Brain segmentation is crucial for modeling head injury models’ precise brain geometry. The tools for automatic segmentation of soft tissues from CT imaging are not extremely accurate and difficult for brain tissues, although these tools are available utilizing default option threshold scope for “muscle tissue”. Consequently, MRI information of another healthy patient likewise acquired from the scanned database, is mapped and scaled to CT scan information for brain segmentation. The brain is initially segmented into just the cerebellum and cerebrum without gray and white matters’ further differentiation. Afterwards, so as to simulate the strain distribution and stress in a better way, separated representations of the ventricular structure as well as gray and white gray matters are implemented. Ventricular structures as well as the gray and white matters of the skull-brain tissues can be segmented from MRI pictures, utilizing the segmentation approach that is built by Dale et al. [18] and afterwards by Fischl et al. [19] with less manual edition. The model is composed of the cranial skull with elaborate facial bone attributes, cervical vertebrae, teeth, nasal lateral cartilages, nasal septal cartilage; brain components such as cerebellum and cerebrum and the cerebrospinal fluid separating the brain and the skull (Fig. 1).

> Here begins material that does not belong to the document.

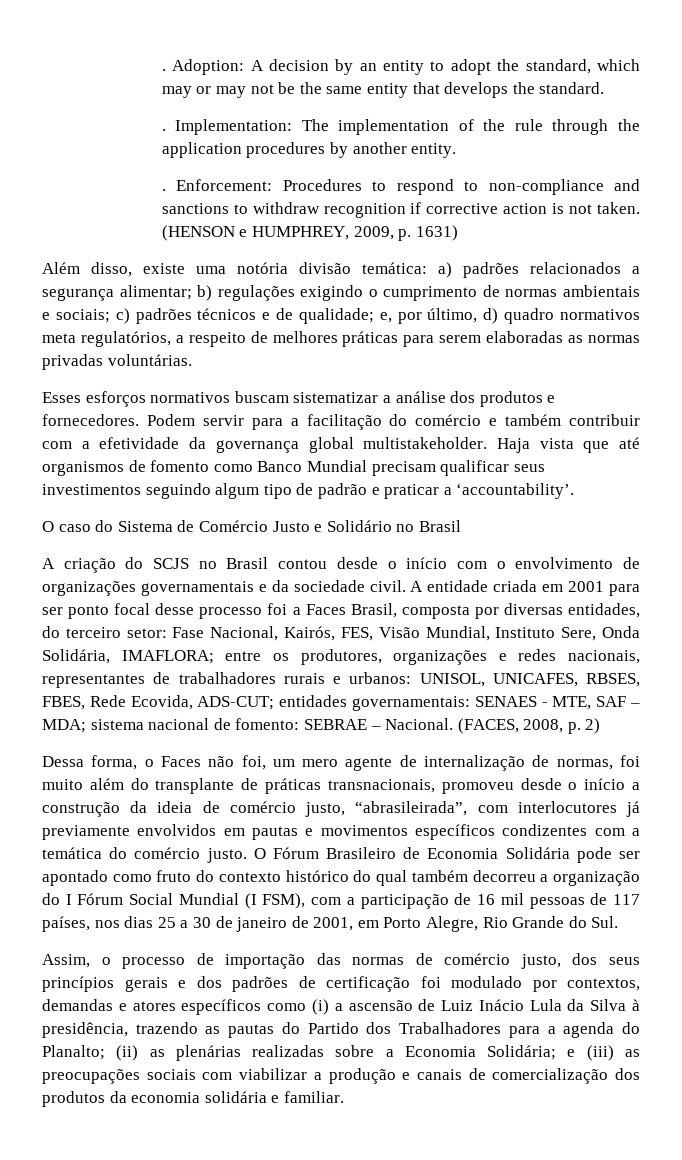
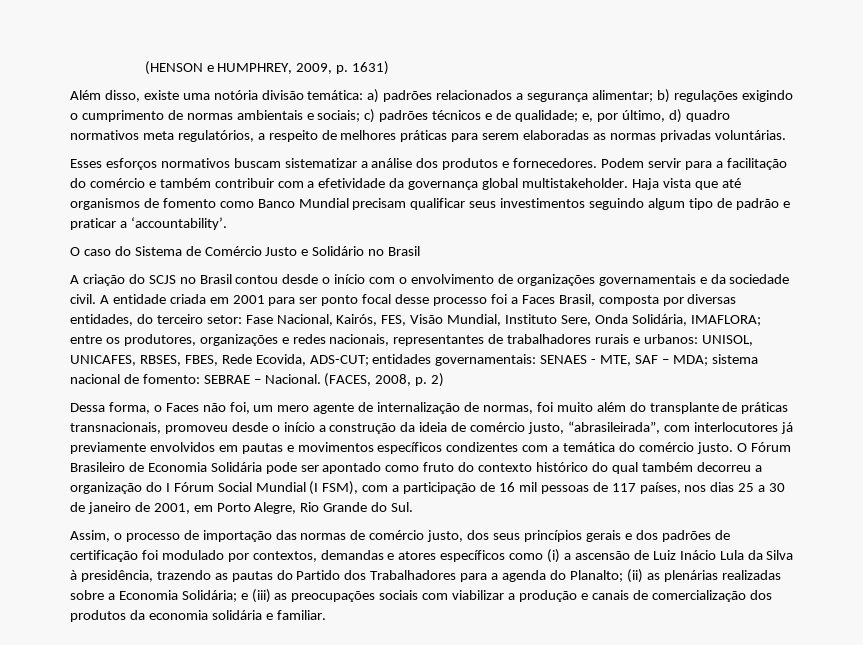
- . Adoption: A decision by an entity to adopt the standard, which may or may not be the same entity that develops the standard.
- . Implementation: The implementation of the rule through the application procedures by another entity.
- . Enforcement: Procedures to respond to non-compliance and sanctions to withdraw recognition if corrective action is not taken.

Though meshes in normal size are most desired in modal and dynamic responses analysis, this is not potential in our numerical simulation of such complicated human head-neck model. Mesh refinement is needed by areas such as those of special interest and of elaborated attributes. An adaptive semi-automatic meshing technique is then utilized to optimize between element quality and computation efficiency. Further mesh reparation is executed to get ready for 3D mesh generation. In spite of the cavity-dominant skull’s complex geometry, it is possible to hexahedrally mesh model utilizing isomorphism technique [20], bringing about a model of 403176 hexahedral elements and 483711 nodes.

Fig. 1. Various components of a subject-specific model of the human head-neck segmented from CT and MRI data

 Various components of a subject-specific model of the human  head-neck segmented from CT and MRI data

2.3. Validation of the 3D finite element head-neck model

The former section introduces details in the description and development of FEHMs. Proper validations in the viewpoint of the models’ intended uses, however, ought to be executed before their dynamic applications. A numerical model’s experimental validation, ahead of its applications, is significant and required in deciding the degrees to which a model accurately predicts the physical phenomena of the real-world. Only when this is accomplished, it does represent a powerful tool with which to correlate the biomechanical parameters that are involved in the head injury. Before analyzing the numerical results obtained with the finite element method, the reliability of the numerical results themselves could be guaranteed.

The finite element model of the human head-neck complex was validated against intracranial pressure data of Nahum et al. [21]’s cadaver experiments, with some that was validated against extra pressure history information for Trosseille et al. [22]’s long duration impact. Further, the FEHM was validated against relative displacement information between brain and skull supplied by Hardy et al. [23]. These validations involve impact force, the intracranial pressure and intracranial acceleration response. The FEHM demonstrated good agreement with post mortem human subjects’ information according to the injury prediction and biomechanical response in validation test. Apart from very good estimations in terms of injuries and biomechanical response, the model illustrated stability at severe loading circumstances. Overall results that were acquired in the validation showed improved biofidelity that was in relation to former finite element models.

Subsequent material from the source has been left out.